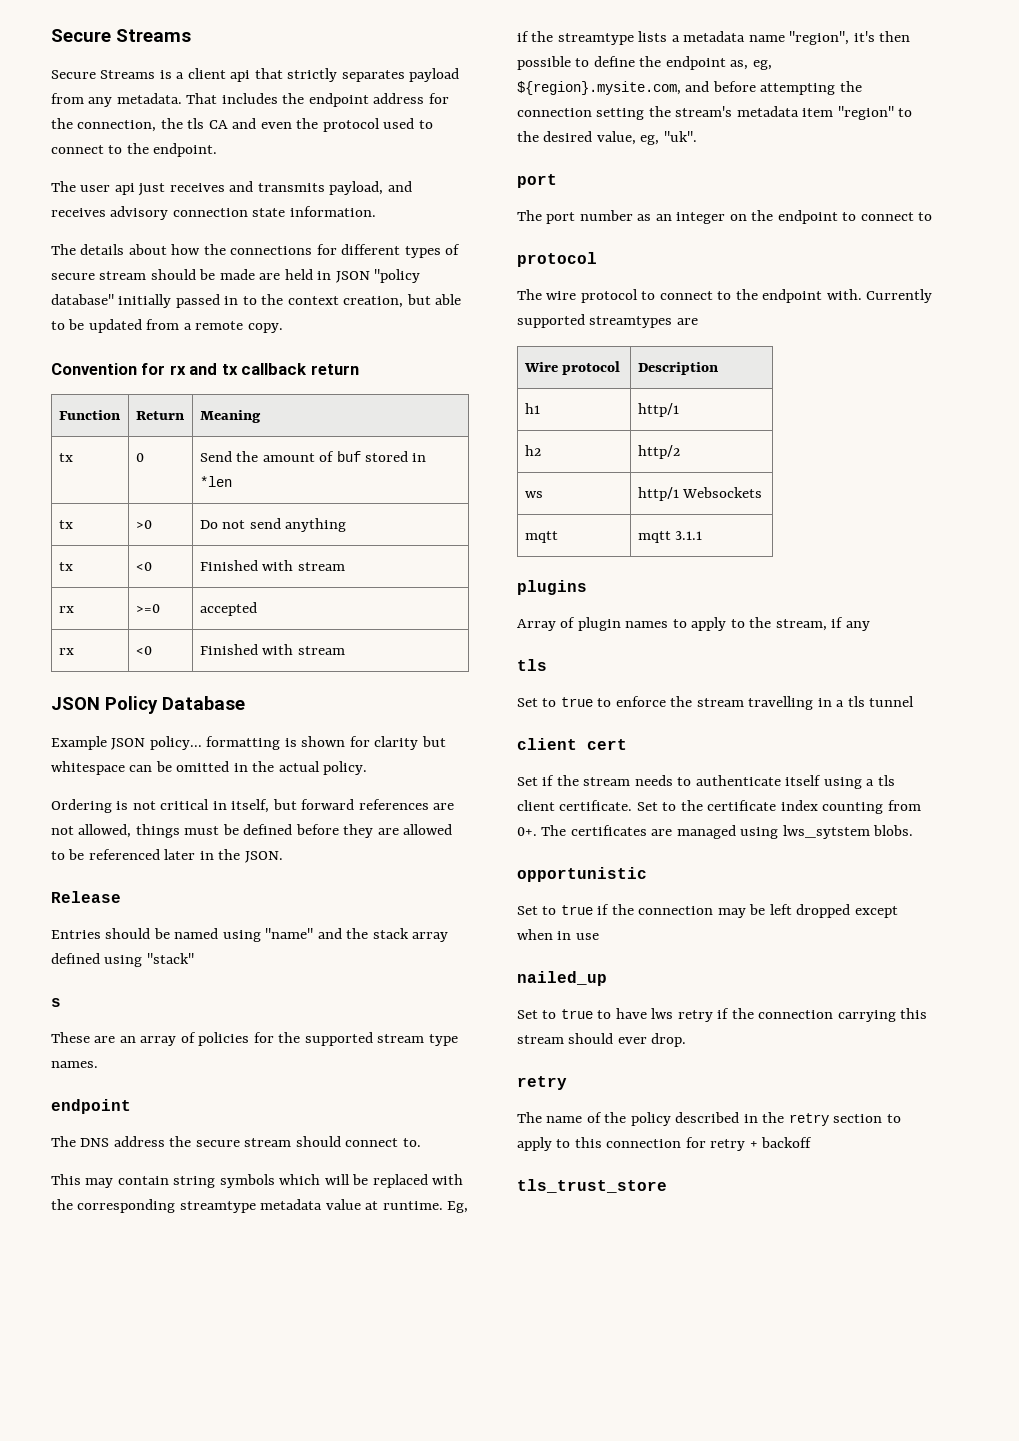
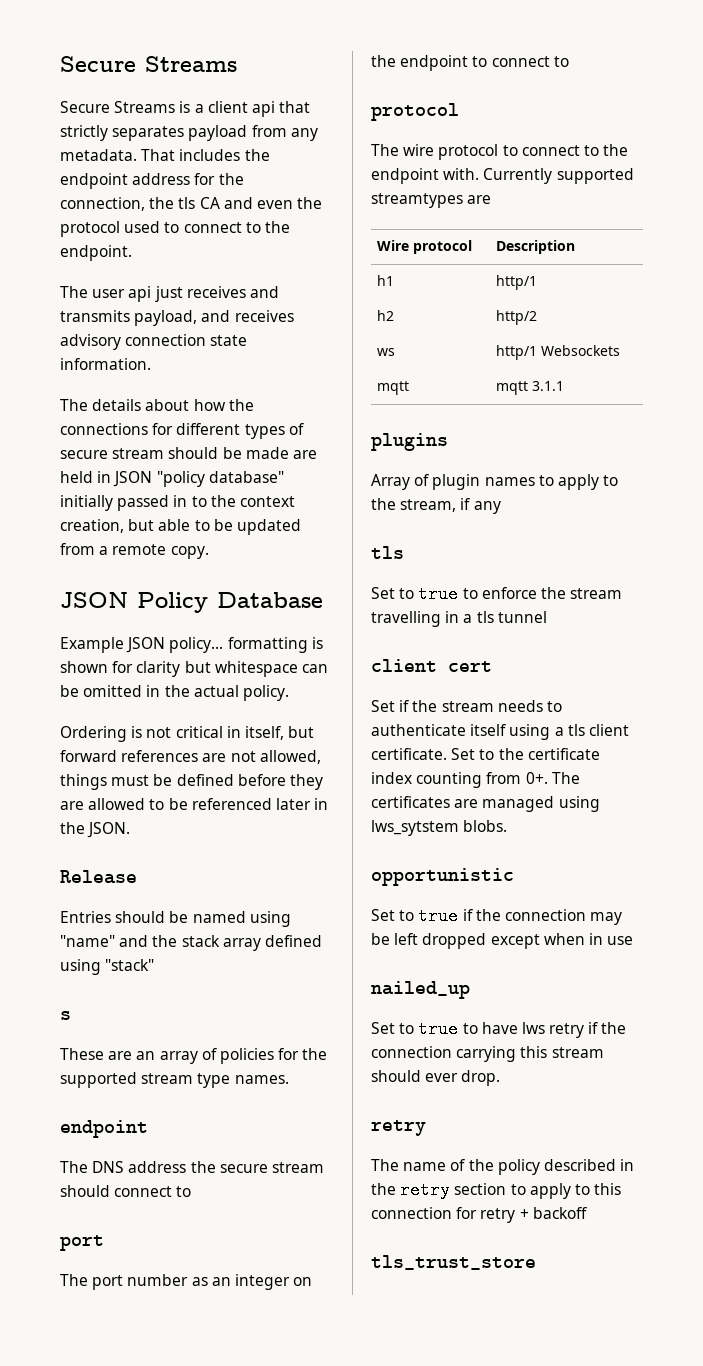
- Convention for rx and tx callback return
- Function | Return | Meaning
- tx | 0 | Send the amount of buf stored in *len
- tx | >0 | Do not send anything
- tx | <0 | Finished with stream
- rx | >=0 | accepted
- rx | <0 | Finished with stream
- The DNS address the secure stream should connect to.
- This may contain string symbols which will be replaced with the corresponding streamtype metadata value at runtime. Eg, if the streamtype lists a metadata name "region", it's then possible to define the endpoint as, eg, ${region}.mysite.com, and before attempting the connection setting the stream's metadata item "region" to the desired value, eg, "uk".
+ The DNS address the secure stream should connect to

> **PROBLEM TO SOLVE**: Everything from the line with "- tx | >0 | Do not send anything" to the end of the listing, and only that, is to be set down exactly, line by line.

> **TASK ANSWER**:
- tx | >0 | Do not send anything
- tx | <0 | Finished with stream
- rx | >=0 | accepted
- rx | <0 | Finished with stream
- The DNS address the secure stream should connect to.
- This may contain string symbols which will be replaced with the corresponding streamtype metadata value at runtime. Eg, if the streamtype lists a metadata name "region", it's then possible to define the endpoint as, eg, ${region}.mysite.com, and before attempting the connection setting the stream's metadata item "region" to the desired value, eg, "uk".
+ The DNS address the secure stream should connect to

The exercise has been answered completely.